Edit difference data
- - - - -
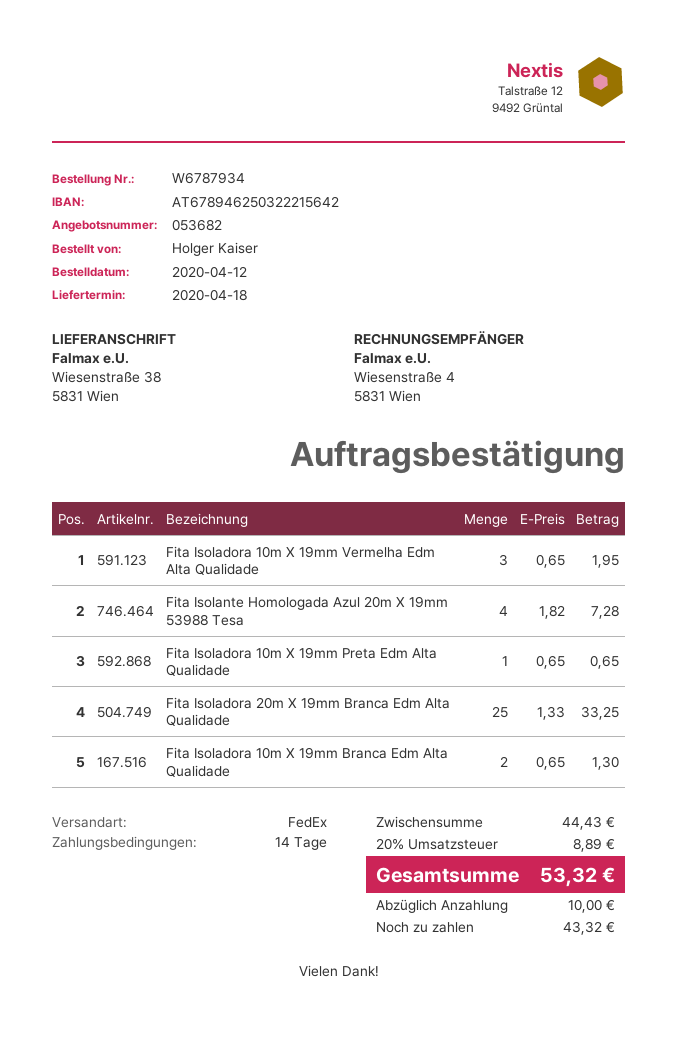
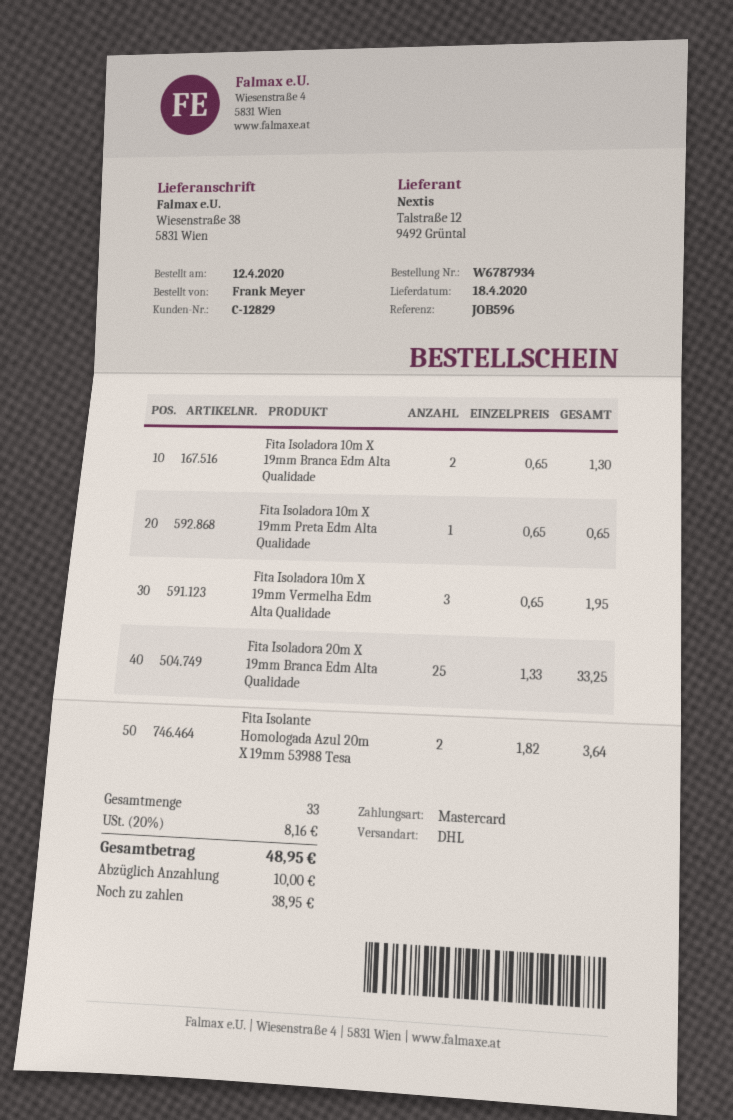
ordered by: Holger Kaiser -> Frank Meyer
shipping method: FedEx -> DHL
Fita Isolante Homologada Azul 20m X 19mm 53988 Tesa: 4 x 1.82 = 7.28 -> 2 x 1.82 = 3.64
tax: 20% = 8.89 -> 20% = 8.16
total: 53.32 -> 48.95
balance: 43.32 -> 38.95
- - - - -
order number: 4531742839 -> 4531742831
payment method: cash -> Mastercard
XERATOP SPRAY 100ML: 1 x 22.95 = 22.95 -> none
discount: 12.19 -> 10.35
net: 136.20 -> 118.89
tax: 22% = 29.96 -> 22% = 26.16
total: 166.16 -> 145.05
- - - - -
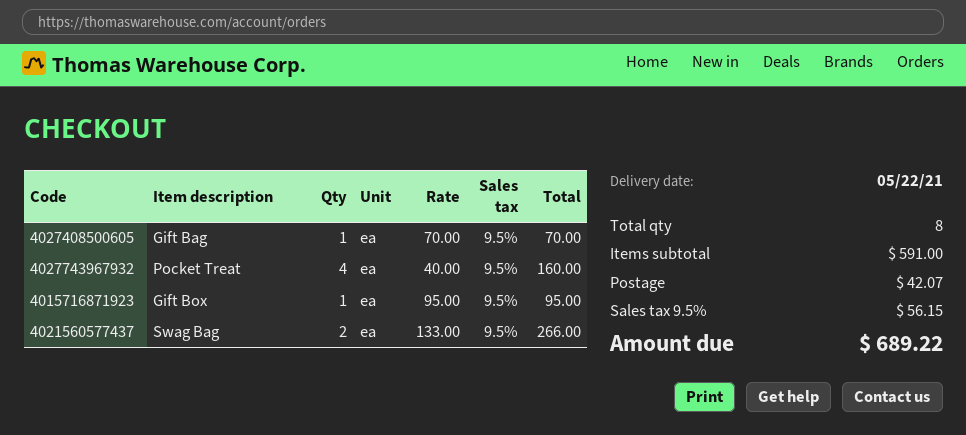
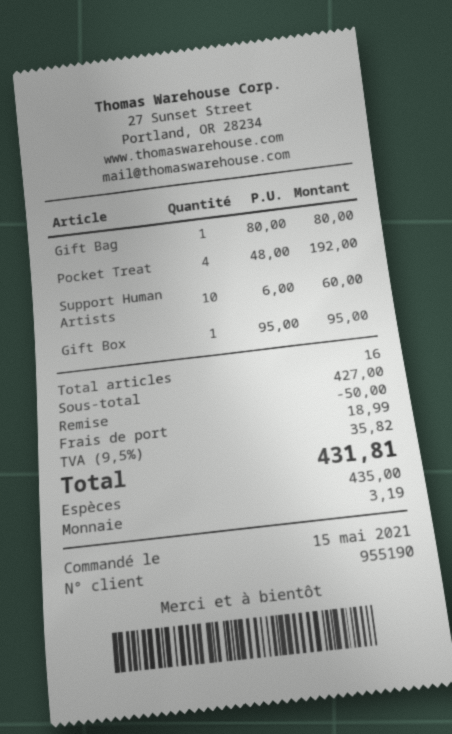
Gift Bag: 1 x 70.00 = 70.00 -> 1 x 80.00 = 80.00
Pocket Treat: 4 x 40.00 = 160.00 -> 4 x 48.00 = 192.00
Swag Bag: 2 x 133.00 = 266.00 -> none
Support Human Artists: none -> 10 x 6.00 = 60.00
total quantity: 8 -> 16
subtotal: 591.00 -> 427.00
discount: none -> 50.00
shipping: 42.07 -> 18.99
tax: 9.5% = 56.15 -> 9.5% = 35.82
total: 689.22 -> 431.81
- - - - -
Word for word, restate the lines of the data above that fall between the line holding "order number: 4531742839 -> 4531742831" and the line holding "total: 166.16 -> 145.05", inclusive, and no other lines.

Problem solution:
order number: 4531742839 -> 4531742831
payment method: cash -> Mastercard
XERATOP SPRAY 100ML: 1 x 22.95 = 22.95 -> none
discount: 12.19 -> 10.35
net: 136.20 -> 118.89
tax: 22% = 29.96 -> 22% = 26.16
total: 166.16 -> 145.05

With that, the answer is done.